▸ **WHAT THE EXERCISE ASKS**
Start at the first line below and write out everything verbatim except the pictures.

[Start of Attachment]

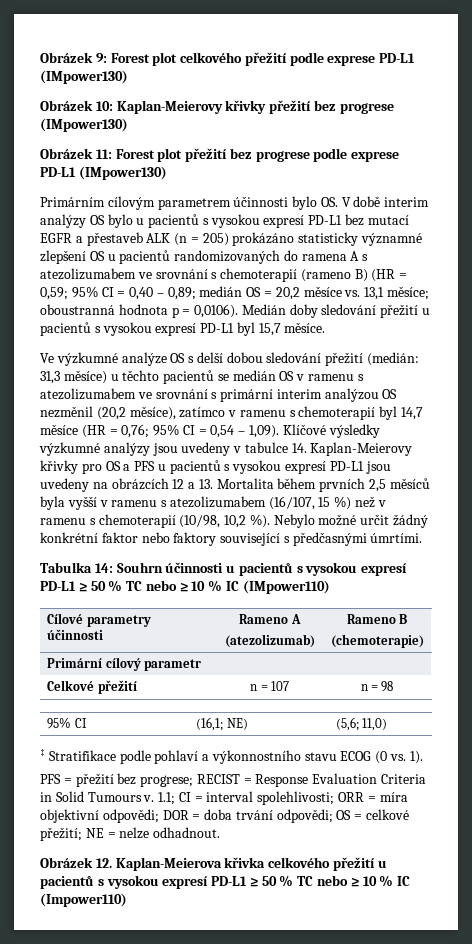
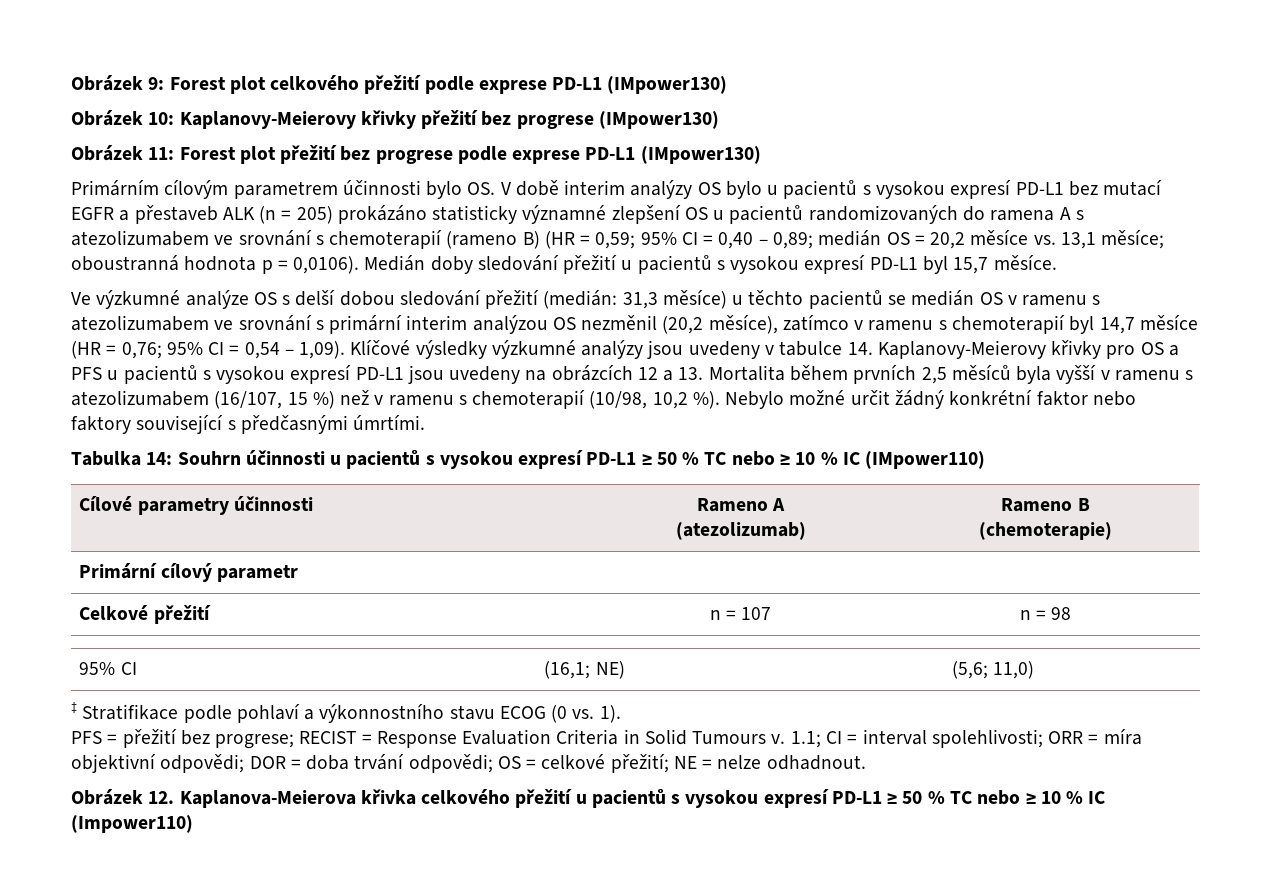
- Obrázek 10: Kaplan-Meierovy křivky přežití bez progrese (IMpower130)
+ Obrázek 10: Kaplanovy-Meierovy křivky přežití bez progrese (IMpower130)
- Klíčové výsledky výzkumné analýzy jsou uvedeny v tabulce 14. Kaplan-Meierovy křivky pro OS a PFS u pacientů s vysokou expresí PD-L1 jsou uvedeny na obrázcích 12 a 13. Mortalita během prvních 2,5 měsíců byla vyšší v ramenu s atezolizumabem (16/107, 15 %) než v ramenu s chemoterapií (10/98, 10,2 %).
+ Klíčové výsledky výzkumné analýzy jsou uvedeny v tabulce 14. Kaplanovy-Meierovy křivky pro OS a PFS u pacientů s vysokou expresí PD-L1 jsou uvedeny na obrázcích 12 a 13. Mortalita během prvních 2,5 měsíců byla vyšší v ramenu s atezolizumabem (16/107, 15 %) než v ramenu s chemoterapií (10/98, 10,2 %).
- Obrázek 12. Kaplan-Meierova křivka celkového přežití u pacientů s vysokou expresí PD-L1 ≥ 50 % TC nebo ≥ 10 % IC (Impower110)
+ Obrázek 12. Kaplanova-Meierova křivka celkového přežití u pacientů s vysokou expresí PD-L1 ≥ 50 % TC nebo ≥ 10 % IC (Impower110)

[End of Attachment]

▸ **EXERCISE ANSWER**
- Obrázek 10: Kaplan-Meierovy křivky přežití bez progrese (IMpower130)
+ Obrázek 10: Kaplanovy-Meierovy křivky přežití bez progrese (IMpower130)
- Klíčové výsledky výzkumné analýzy jsou uvedeny v tabulce 14. Kaplan-Meierovy křivky pro OS a PFS u pacientů s vysokou expresí PD-L1 jsou uvedeny na obrázcích 12 a 13. Mortalita během prvních 2,5 měsíců byla vyšší v ramenu s atezolizumabem (16/107, 15 %) než v ramenu s chemoterapií (10/98, 10,2 %).
+ Klíčové výsledky výzkumné analýzy jsou uvedeny v tabulce 14. Kaplanovy-Meierovy křivky pro OS a PFS u pacientů s vysokou expresí PD-L1 jsou uvedeny na obrázcích 12 a 13. Mortalita během prvních 2,5 měsíců byla vyšší v ramenu s atezolizumabem (16/107, 15 %) než v ramenu s chemoterapií (10/98, 10,2 %).
- Obrázek 12. Kaplan-Meierova křivka celkového přežití u pacientů s vysokou expresí PD-L1 ≥ 50 % TC nebo ≥ 10 % IC (Impower110)
+ Obrázek 12. Kaplanova-Meierova křivka celkového přežití u pacientů s vysokou expresí PD-L1 ≥ 50 % TC nebo ≥ 10 % IC (Impower110)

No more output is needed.